Student Q&A: Sophia Gawan-Taylor

By Ian Coyukiat (student)

Sophia Gawan-Taylor shares some of her most interesting childhood memories and tells of her love of science, art and houseplants.

Sophia Gawan-Taylor

Where did you grow up?

I was born in a very small rural rubber-tapping kamping (village) in Pagoh, Johor, Malaysia. After a few years there and after learning my first language Bahasa Melayu, I moved every few years to a new city.

From Pagoh I moved to Kuala Lumpur; then to Adelaide, Australia; then to Singapore, then shortly to France, back to Singapore, then Batam, Indonesia. After that it was Perth, Australia; then Cebu, Philippines and now finally Melbourne! I am ethnically half South-East Asian and half Australian.

What hobbies do you enjoy?

I love art and making art – oil, watercolour, acrylic, marker, pencil, sometimes sculpture. I loveeeeeeeee tropical houseplants. I love reproductive health. And I love my friends.

What are some things you enjoy doing?

Making people happy. Caring for my plants and helping other people care for theirs.
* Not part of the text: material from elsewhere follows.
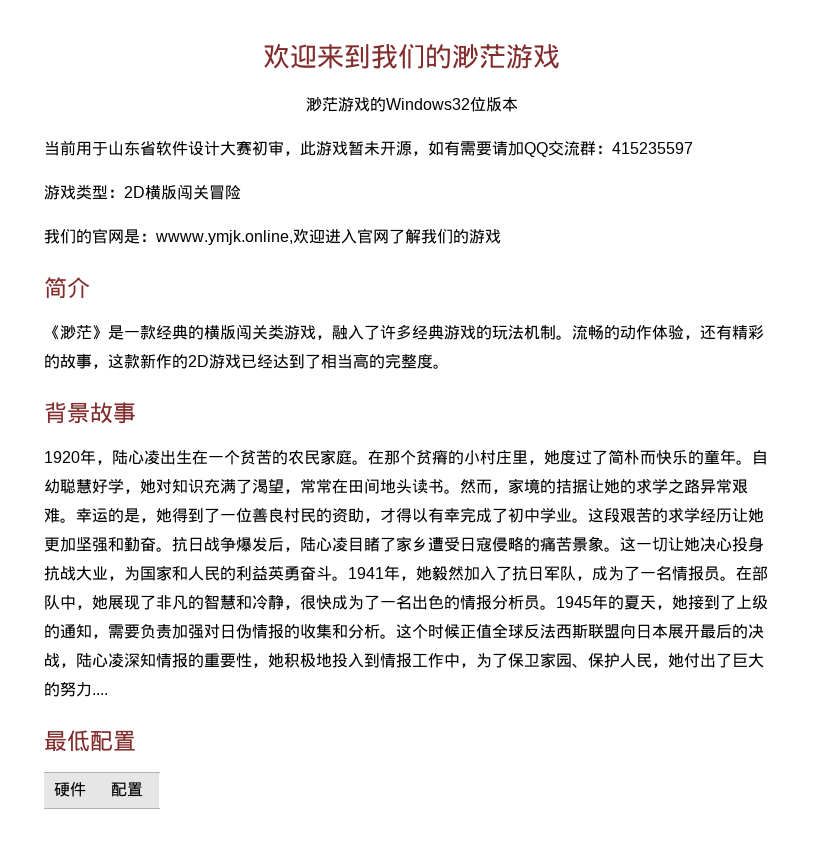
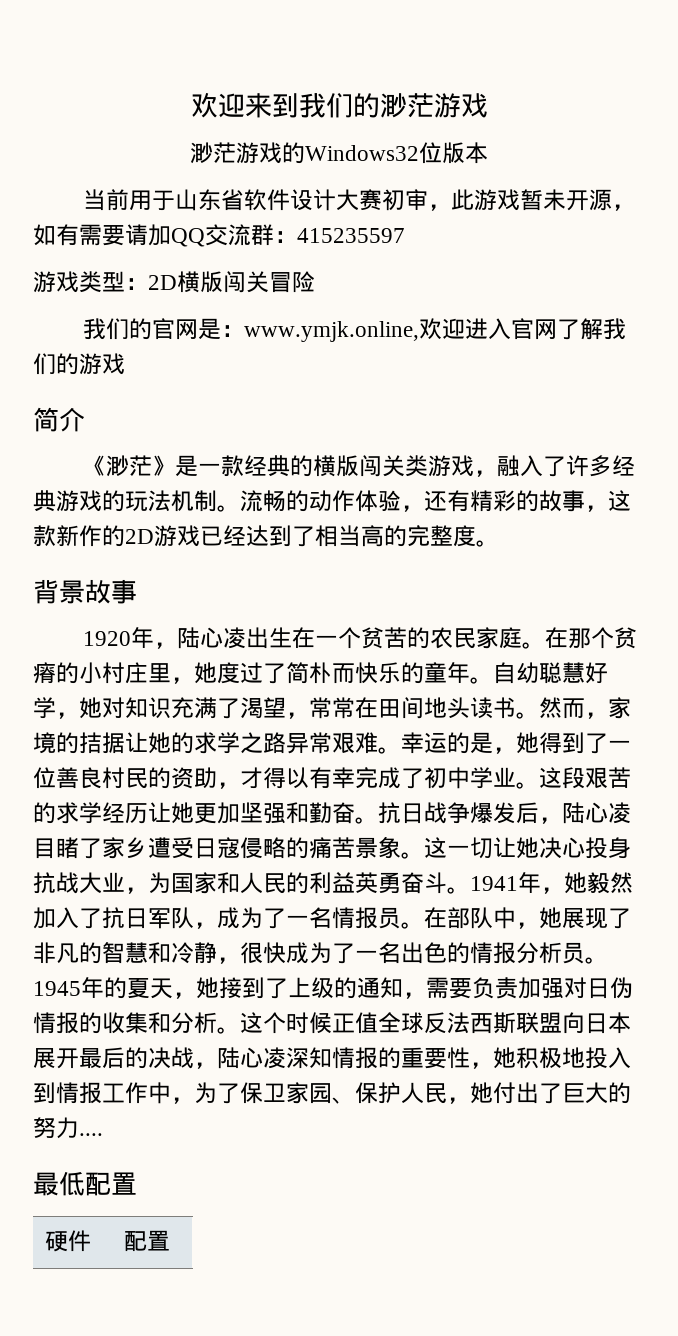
- 我们的官网是：wwww.ymjk.online,欢迎进入官网了解我们的游戏
+ 我们的官网是：www.ymjk.online,欢迎进入官网了解我们的游戏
Making art that people enjoy and connect with.

Any memorable stories from your childhood?

  • Border Force thought I was a victim of human trafficking once.
  • I was accidentally urinated on on a public plane by a grown man.
  • I almost got dragged to court at 13 years old.
  • My pet cat got eaten by a python in Adelaide.

How do you balance both your art and science? Do you find there is a connection between the two?

There’s definitely a connection between the two! For me, my overarching concept for my art practice surrounds the experiences of Gen Z, which involves postmodernism and contemporary issues. But I also enjoy drawing silly things like frogs and listening to a jukebox. Most of my subjects involve anatomical aspects to a degree – like my recent biomechanical heart painting, or human subjects with their skeletons exposed. So it’s handy and interesting to learn about anatomy and physiology in my uni subjects.

Also, learning about human science and the frontiers of science helps on the conceptual side. That being said, I try not to take myself too seriously in art as it’s more fun that way. But art and science are more interconnected than a lot of people think.

What inspires you to create art, and do you have a creative process?

My experiences and weird vivid dreams inspire me to create art. I would say my creative process is pretty simple. I just think of an idea and composition in my head and then sketch it out. If I’m doing a painting I usually sketch a basic design, and design it in Photoshop to use as reference and to get correct composition for the canvas size and shape. Nothing exciting or fancy hee hee.

Have you had to choose between pursuing one or the other?

I think I always knew that I would study human science at a tertiary level, but I will always continue to practice art, and hopefully I can find a career that will allow me to do both. I want to carve out my life in such a way that I won’t have to choose.

Can you list some of your art awards and achievements?

  • Mutualism Melbourne Art Exhibition 2020
  • Herschell Art Prize 2020
  • Sketchbook Project Showcase 2018–19
  • Passports Showcase 2018
  • Crabb Art Prize 2018
  • Nedlands Emerge Showcase 2018
  • Hyperfest – Hypervision Finalist 2017 & 2018 (fine art photography, traditional media, mixed media)
  • A Maze of Story Art Charity Auction 2017
  • YOUTH Artists Exhibition Showcase 2016
  • Over 50+ artworks commissioned and sold

What’s your favourite thing about living at Trinity?

Trinity allows for people to exist outside of common tropes and to explore a wide range of hobbies, as well as to perform, showcase, and share our talents and ideas. I really treasure that. I think that’s why I will always treasure my time at Trinity.